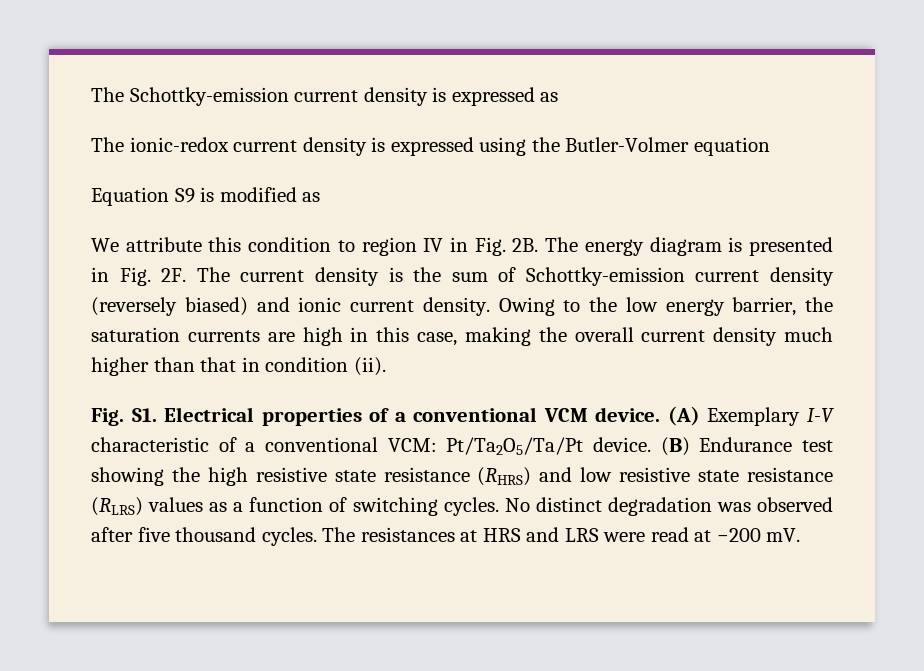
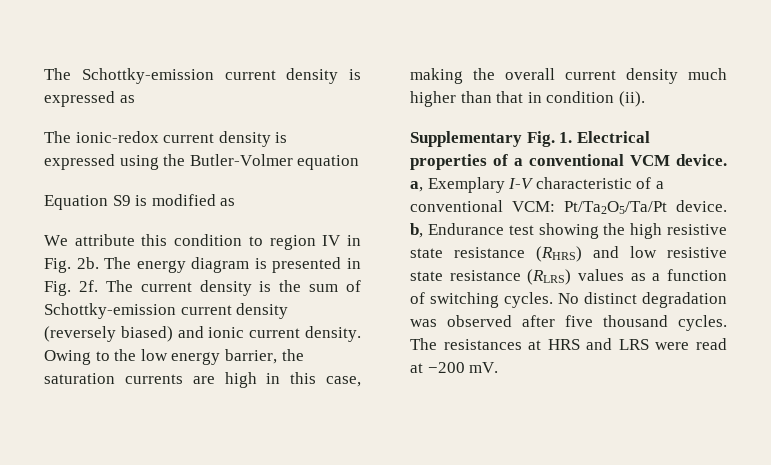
- We attribute this condition to region IV in Fig. 2B.
+ We attribute this condition to region IV in Fig. 2b.
- The energy diagram is presented in Fig. 2F.
+ The energy diagram is presented in Fig. 2f.
- Fig. S1. Electrical properties of a conventional VCM device. (A) Exemplary I-V characteristic of a conventional VCM: Pt/Ta2O5/Ta/Pt device. (B) Endurance test showing the high resistive state resistance (RHRS) and low resistive state resistance (RLRS) values as a function of switching cycles.
+ Supplementary Fig. 1. Electrical properties of a conventional VCM device. a, Exemplary I-V characteristic of a conventional VCM: Pt/Ta2O5/Ta/Pt device. b, Endurance test showing the high resistive state resistance (RHRS) and low resistive state resistance (RLRS) values as a function of switching cycles.

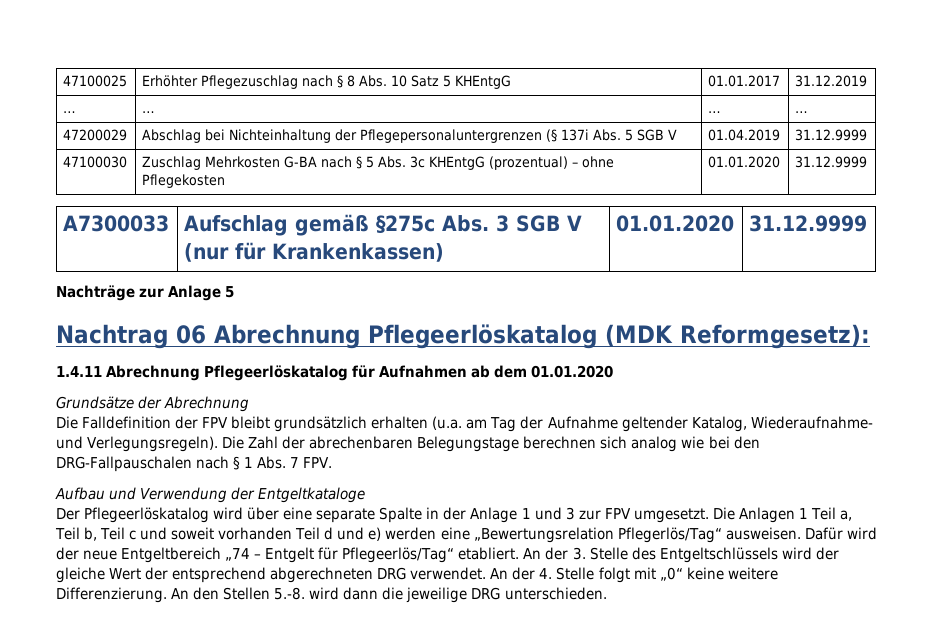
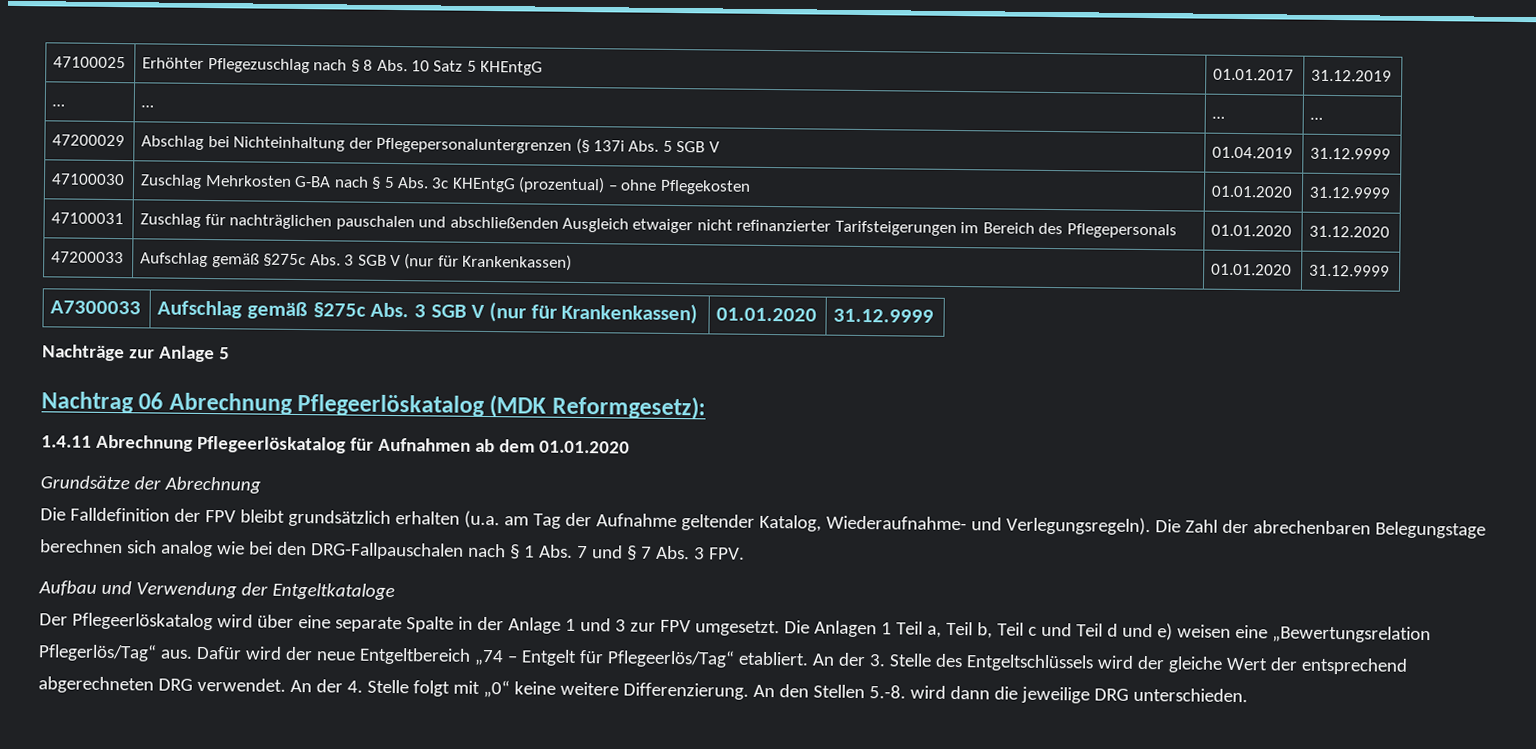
+ 47100031 | Zuschlag für nachträglichen pauschalen und abschließenden Ausgleich etwaiger nicht refinanzierter Tarifsteigerungen im Bereich des Pflegepersonals | 01.01.2020 | 31.12.2020
+ 47200033 | Aufschlag gemäß §275c Abs. 3 SGB V (nur für Krankenkassen) | 01.01.2020 | 31.12.9999
- Die Zahl der abrechenbaren Belegungstage berechnen sich analog wie bei den DRG-Fallpauschalen nach § 1 Abs. 7 FPV.
+ Die Zahl der abrechenbaren Belegungstage berechnen sich analog wie bei den DRG-Fallpauschalen nach § 1 Abs. 7 und § 7 Abs. 3 FPV.
- Die Anlagen 1 Teil a, Teil b, Teil c und soweit vorhanden Teil d und e) werden eine „Bewertungsrelation Pflegerlös/Tag“ ausweisen.
+ Die Anlagen 1 Teil a, Teil b, Teil c und Teil d und e) weisen eine „Bewertungsrelation Pflegerlös/Tag“ aus.

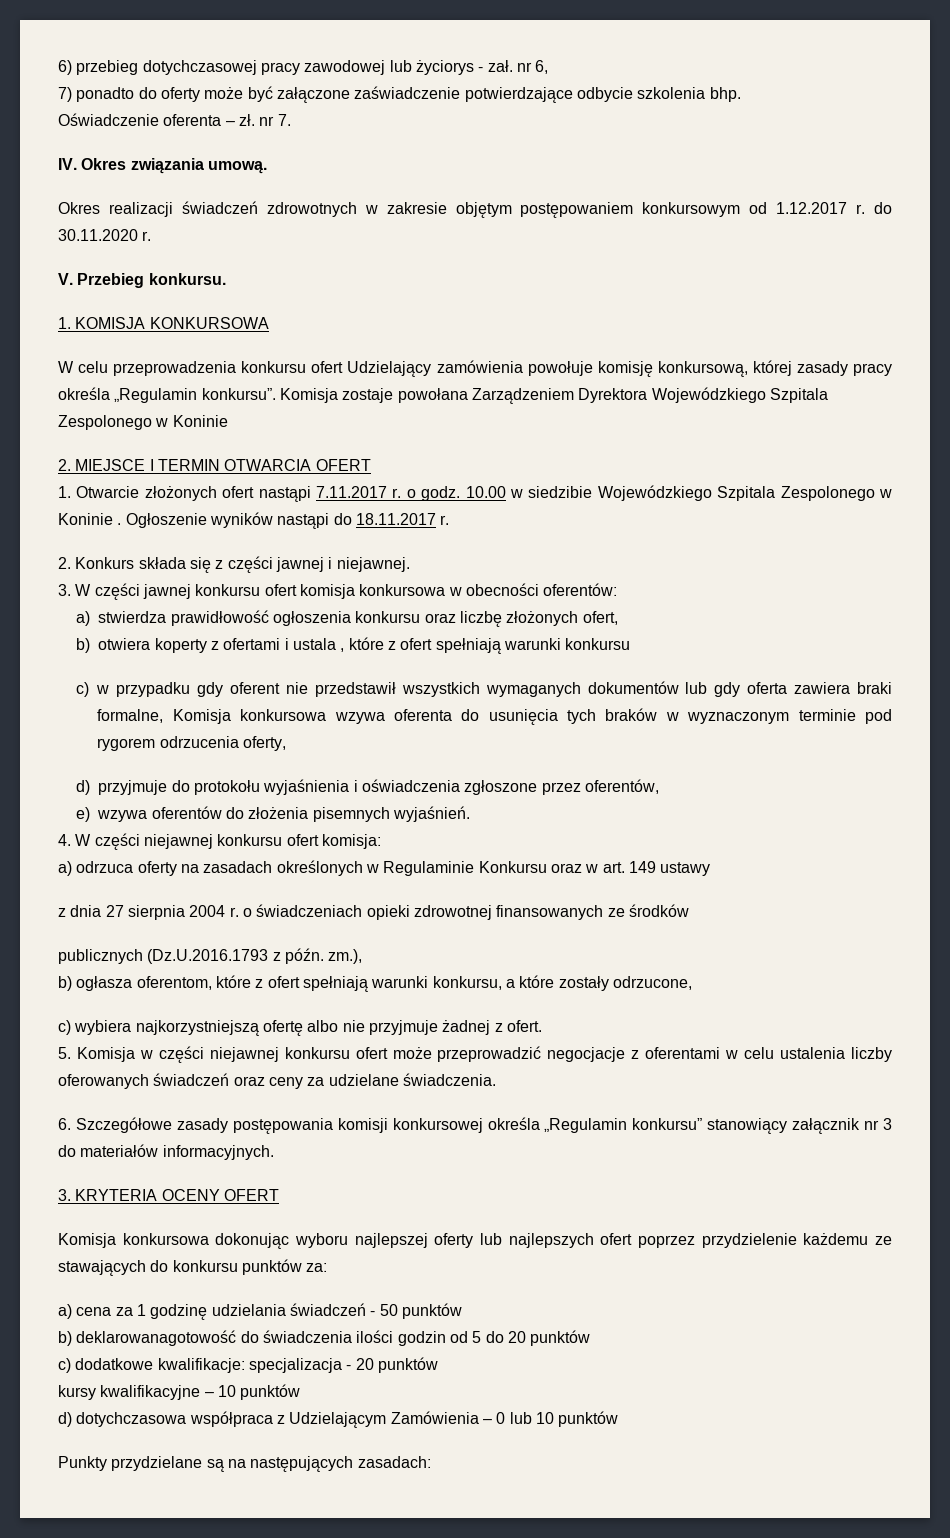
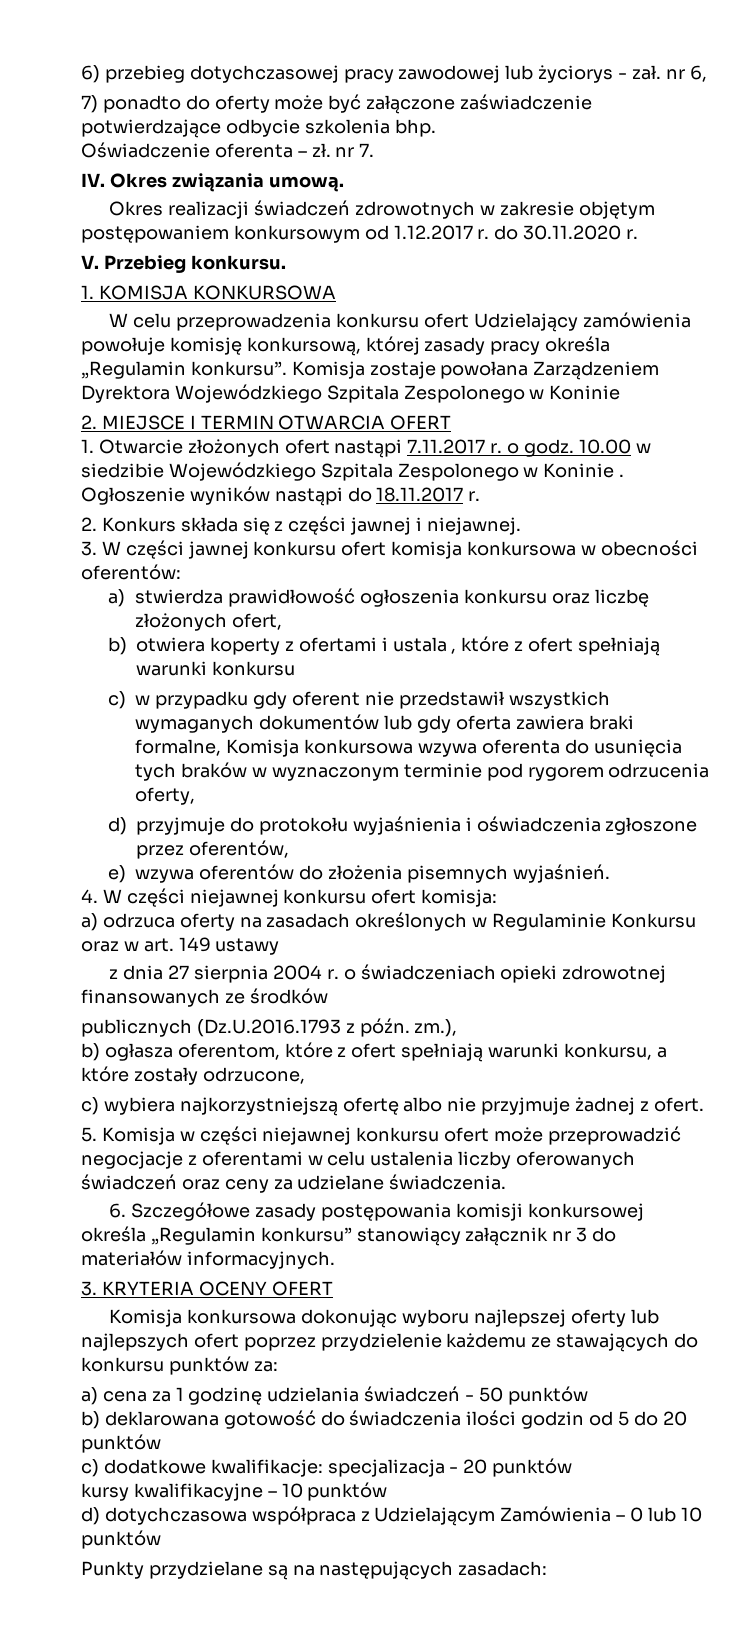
- b) deklarowanagotowość do świadczenia ilości godzin od 5 do 20 punktów
+ b) deklarowana gotowość do świadczenia ilości godzin od 5 do 20 punktów

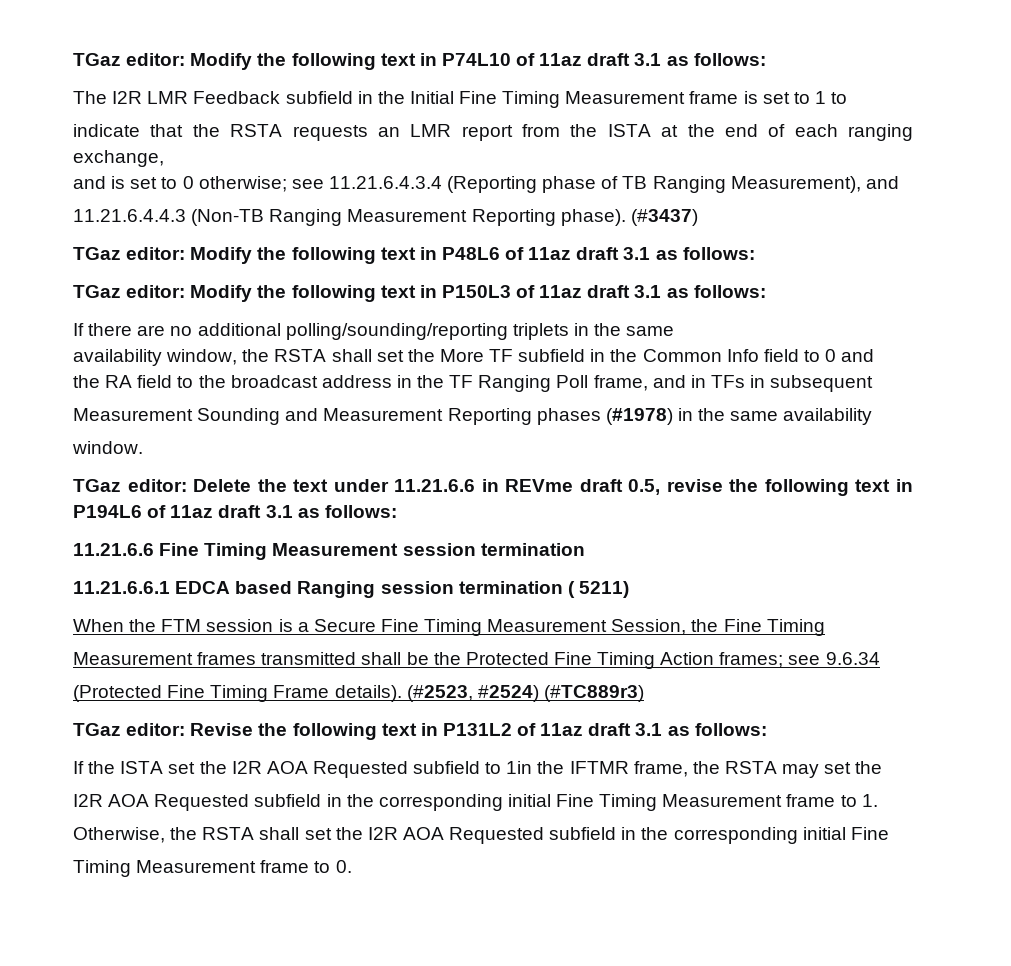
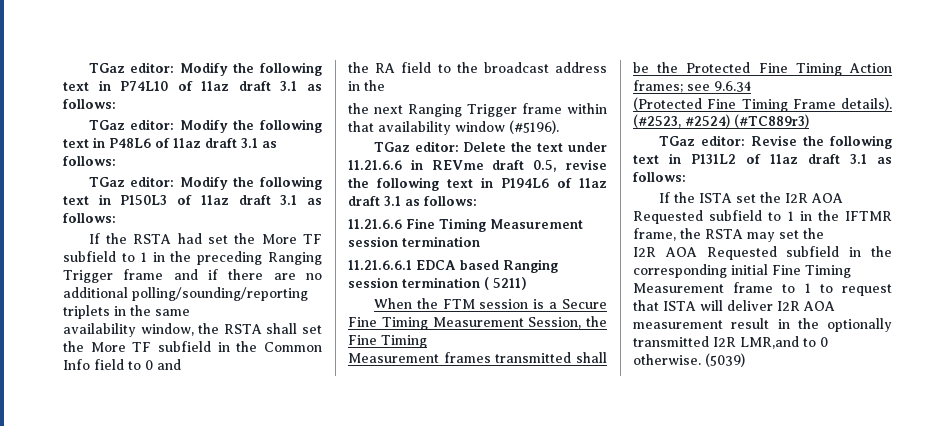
- The I2R LMR Feedback subfield in the Initial Fine Timing Measurement frame is set to 1 to
- indicate that the RSTA requests an LMR report from the ISTA at the end of each ranging exchange,
- and is set to 0 otherwise; see 11.21.6.4.3.4 (Reporting phase of TB Ranging Measurement), and
- 11.21.6.4.4.3 (Non-TB Ranging Measurement Reporting phase). (#3437)
- If there are no additional polling/sounding/reporting triplets in the same
+ If the RSTA had set the More TF subfield to 1 in the preceding Ranging Trigger frame and if there are no additional polling/sounding/reporting triplets in the same
- the RA field to the broadcast address in the TF Ranging Poll frame, and in TFs in subsequent
- Measurement Sounding and Measurement Reporting phases (#1978) in the same availability
- window.
+ the RA field to the broadcast address in the
+ the next Ranging Trigger frame within that availability window (#5196).
- If the ISTA set the I2R AOA Requested subfield to 1in the IFTMR frame, the RSTA may set the
+ If the ISTA set the I2R AOA Requested subfield to 1 in the IFTMR frame, the RSTA may set the
- I2R AOA Requested subfield in the corresponding initial Fine Timing Measurement frame to 1.
- Otherwise, the RSTA shall set the I2R AOA Requested subfield in the corresponding initial Fine
- Timing Measurement frame to 0.
+ I2R AOA Requested subfield in the corresponding initial Fine Timing Measurement frame to 1 to request that ISTA will deliver I2R AOA measurement result in the optionally transmitted I2R LMR,and to 0 otherwise. (5039)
######
## YOUR GOAL
Check every line above for the string "energy", and copy the ones that have it.

## ANSWER TO THE PROBLEM
- The energy diagram is presented in Fig. 2F.
+ The energy diagram is presented in Fig. 2f.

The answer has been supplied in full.